Am 7. November 2015 02:20:03 MEZ, schrieb elextr notifications@github.com:

@kugel- does this require any change to any existing Python plugin for
it to continue working?


Reply to this email directly or view it on GitHub:
#37 (comment)

@elextr all existing plugins continue to work as-is, without any changes. The only thing is that their configure implementation needs to be updated, and until then you cannot configure them (from single configure to the combined one). But they can read their existing configuration and still function as before

@elextr
Copy link
Collaborator

elextr commented Nov 7, 2015

The only thing is that their configure implementation needs to be updated, and until then you cannot configure them

@kugel- so unless changed they don't work properly. Its not appropriate to just commit this change then, since it will break all existing Python plugins without warning.

Python plugin authors need time to convert their plugins. Since the new system is a big improvement there is some incentive to do so, but its inappropriate to force them to do so instantly. And the user may not be the author.

There seems to be two possible options:

  1. I think that it may be easier to have two Geanypy plugins in G-P, the existing one and the one with this change (GeanypyNG or Geanypy2.0 :). I acknowledge that both cannot be used at once and that is a downside.

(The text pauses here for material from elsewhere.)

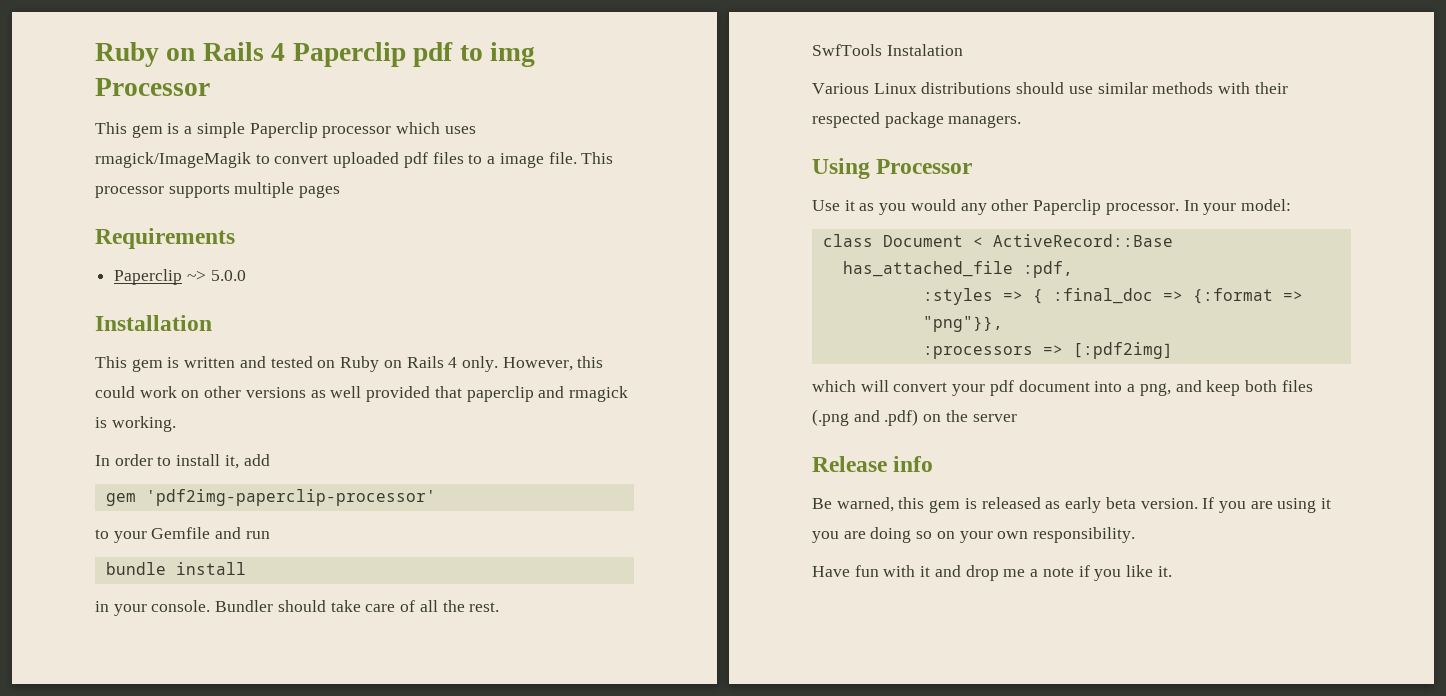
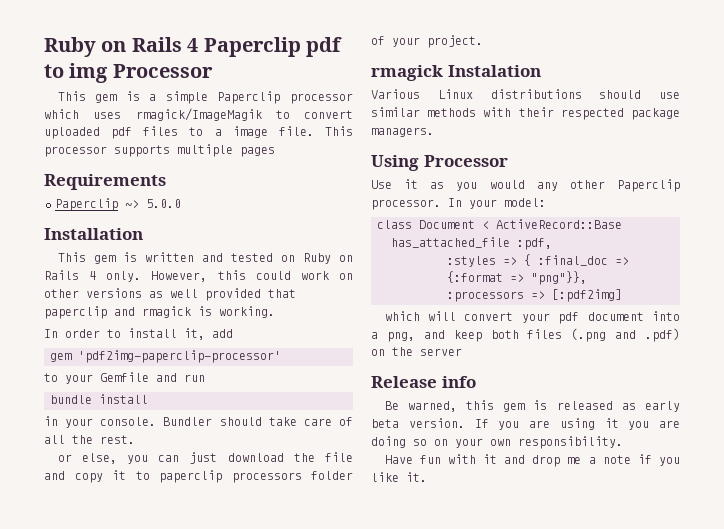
[812,44,882,56] SwfTools -> [57,452,353,464] [44,470,353,483] [371,35,483,48] [371,65,443,81] or else, you can just download the file and copy it to paperclip processors folder of your project. // rmagick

  2. @codebrainz has suggested that it may actually be easier for you to detect an old Python plugin and adapt to it (compared to making a complete new Geanypy plugin in G-P). And this way old plugins don't just stop working properly without warning, and both old and new ones can co-exist.

@kugel-
Copy link
Collaborator Author

kugel- commented Nov 7, 2015

Oh god, the single configure is deprecated since eternity. Yet we shall still implement workarounds for those?

@kugel-
Copy link
Collaborator Author

kugel- commented Nov 7, 2015

Am 7. November 2015 12:03:50 MEZ, schrieb elextr notifications@github.com:

The only thing is that their configure implementation needs to be
updated, and until then you cannot configure them

@kugel- so unless changed they don't work properly. Its not
appropriate to just commit this change then, since it will break all
existing Python plugins without warning.

To be honest, it's not your decision how important compatibility is. It's still @codebrainz plugin and he makes the decision. Besides, IMO compatibility is sufficiently given. And since there is no larger distribution there shouldn't be lot of users affected at all (I expect that mostly the developer is the only user).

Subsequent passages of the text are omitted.